Adaptive testing Archives

If you are delivering high-stakes tests in linear forms – or piloting a bank for CAT/LOFT – you are faced with the issue of how to equate the forms together. That is, how can we defensibly translate a score on Form A to a score on Form B? While the concept is simple, the methodology can be complex, and there is an entire area of psychometric research devoted to this topic. There are a number of ways to approach this issue, and IRT equating is the strongest.

Why do we need equating?

The need is obvious: to adjust for differences in difficulty to ensure that all examinees receive a fair score on a stable scale. Suppose you take Form A and get s score of 72/100 while your friend takes Form B and gets a score of 74/100. Is your friend smarter than you, or did his form happen to have easier questions? Well, if the test designers built-in some overlap, we can answer this question empirically.

Suppose the two forms overlap by 50 items, called anchor items or equator items. Both forms are each delivered to a large, representative sample. Here are the results.

Form	Mean score on 50 overlap items	Mean score on 100 total items
A	30	72
B	30	74

Because the mean score on the anchor items was higher, we then think that the Form B group was a little smarter, which led to a higher total score.

Now suppose these are the results:

Form	Mean score on 50 overlap items	Mean score on 100 total items
A	32	72
B	32	74

Now, we have evidence that the groups are of equal ability. The higher total score on Form B must then be because the unique items on that form are a bit easier.

How do I calculate an equating?

You can equate forms with classical test theory (CTT) or item response theory (IRT). However, one of the reasons that IRT was invented was that equating with CTT was very weak. CTT methods include Tucker, Levine, and equipercentile. Right now, though, let’s focus on IRT.

IRT equating

There are three general approaches to IRT equating. All of them can be accomplished with our industry-leading software Xcalibre, though conversion equating requires an additional software called IRTEQ.

Conversion
Concurrent Calibration
Fixed Anchor Calibration

Conversion

With this approach, you need to calibrate each form of your test using IRT, completely separately. We then evaluate the relationship between IRT parameters on each form and use that to estimate the relationship to convert examinee scores. Theoretically what you do is line up the IRT parameters of the common items and perform a linear regression, so you can then apply that linear conversion to scores.

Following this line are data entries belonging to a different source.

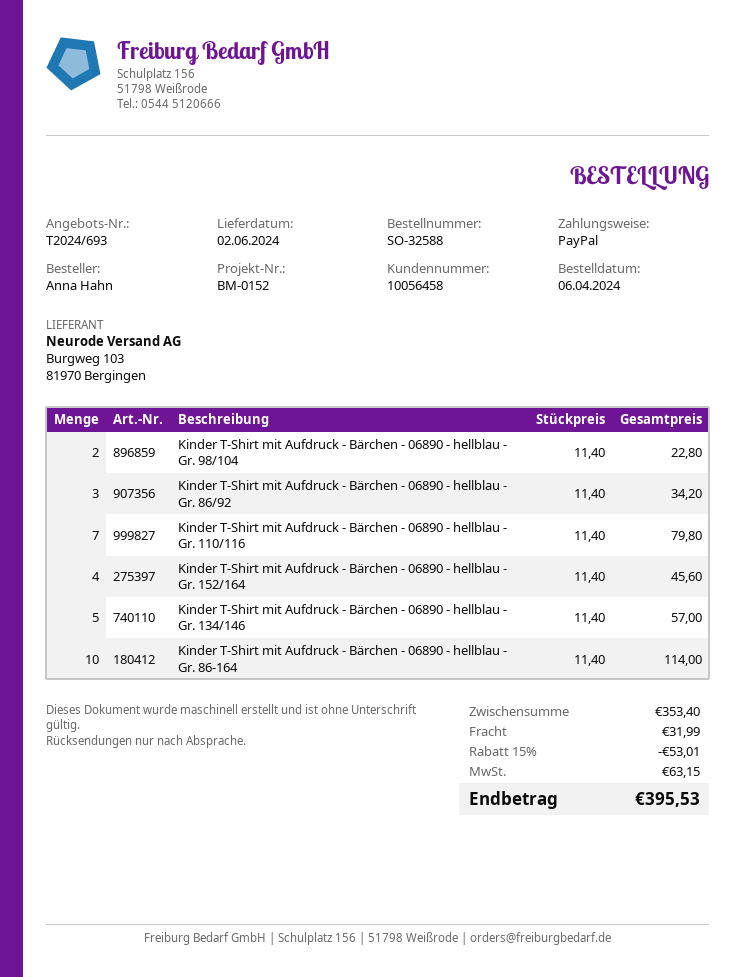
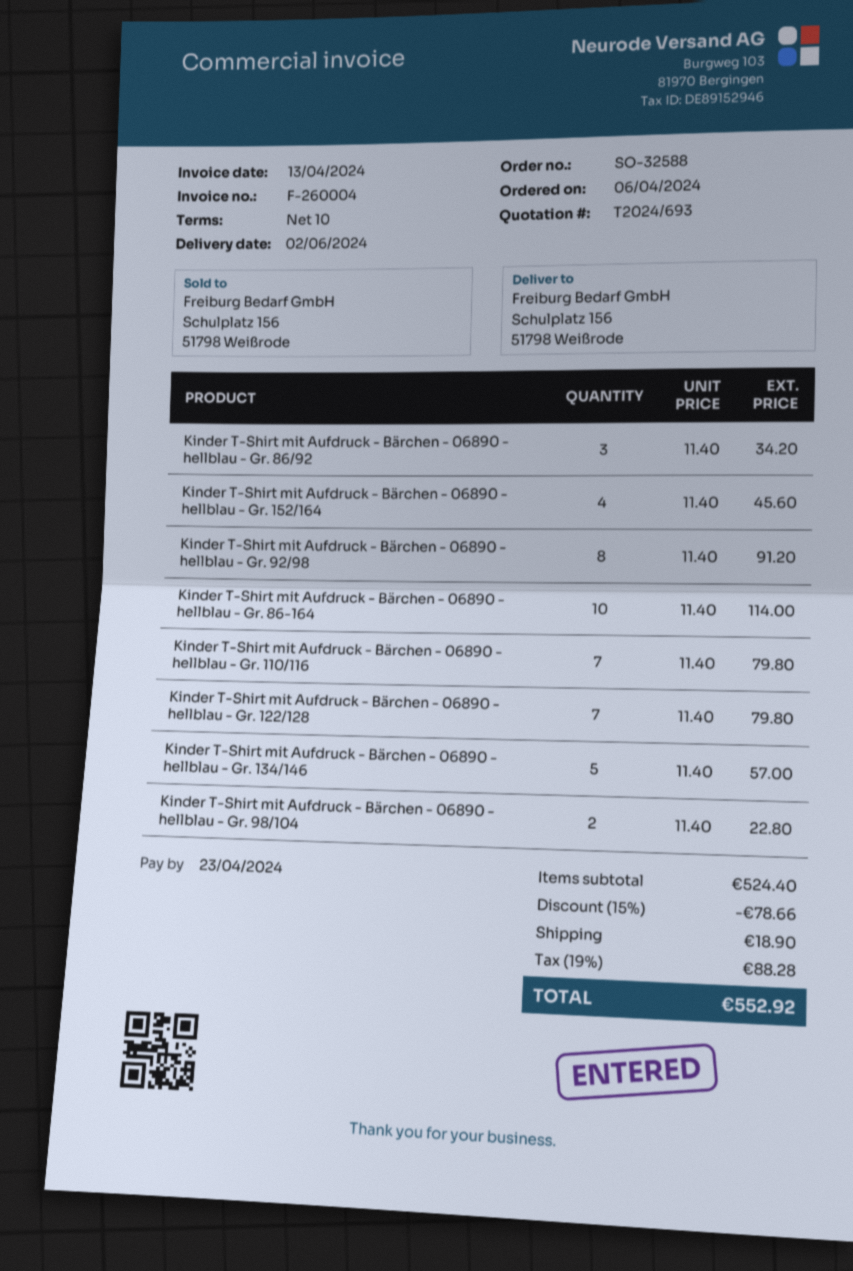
Kinder T-Shirt mit Aufdruck - Bärchen - 06890 - hellblau - Gr. 92/98: none -> 8 x 11.40 = 91.20
Kinder T-Shirt mit Aufdruck - Bärchen - 06890 - hellblau - Gr. 122/128: none -> 7 x 11.40 = 79.80
subtotal: 353.40 -> 524.40
discount: 15% = 53.01 -> 15% = 78.66
shipping: 31.99 -> 18.90
tax: 63.15 -> 88.28
total: 395.53 -> 552.92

But DO NOT just do a regular linear regression. There are specific methods you must use, including mean/mean, mean/sigma, Stocking & Lord, and Haebara. Fortunately, you don’t have to figure out all the calculations yourself, as there is free software available to do it for you: IRTEQ.

Concurrent Calibration

The second approach is to combine the datasets into what is known as a sparse matrix. You then run this single data set through the IRT calibration, and it will place all items and examinees onto a common scale. The concept of a sparse matrix is typically represented by the figure below, representing the non-equivalent anchor test (NEAT) design approach.

The IRT calibration software will automatically equate the two forms and you can use the resultant scores.

Fixed Anchor Calibration

The third approach is a combination of the two above; it utilizes the separate calibration concept but still uses the IRT calibration process to perform the equating rather than separate software.

With this approach, you would first calibrate your data for Form A. You then find all the IRT item parameters for the common items and input them into your IRT calibration software when you calibrate Form B.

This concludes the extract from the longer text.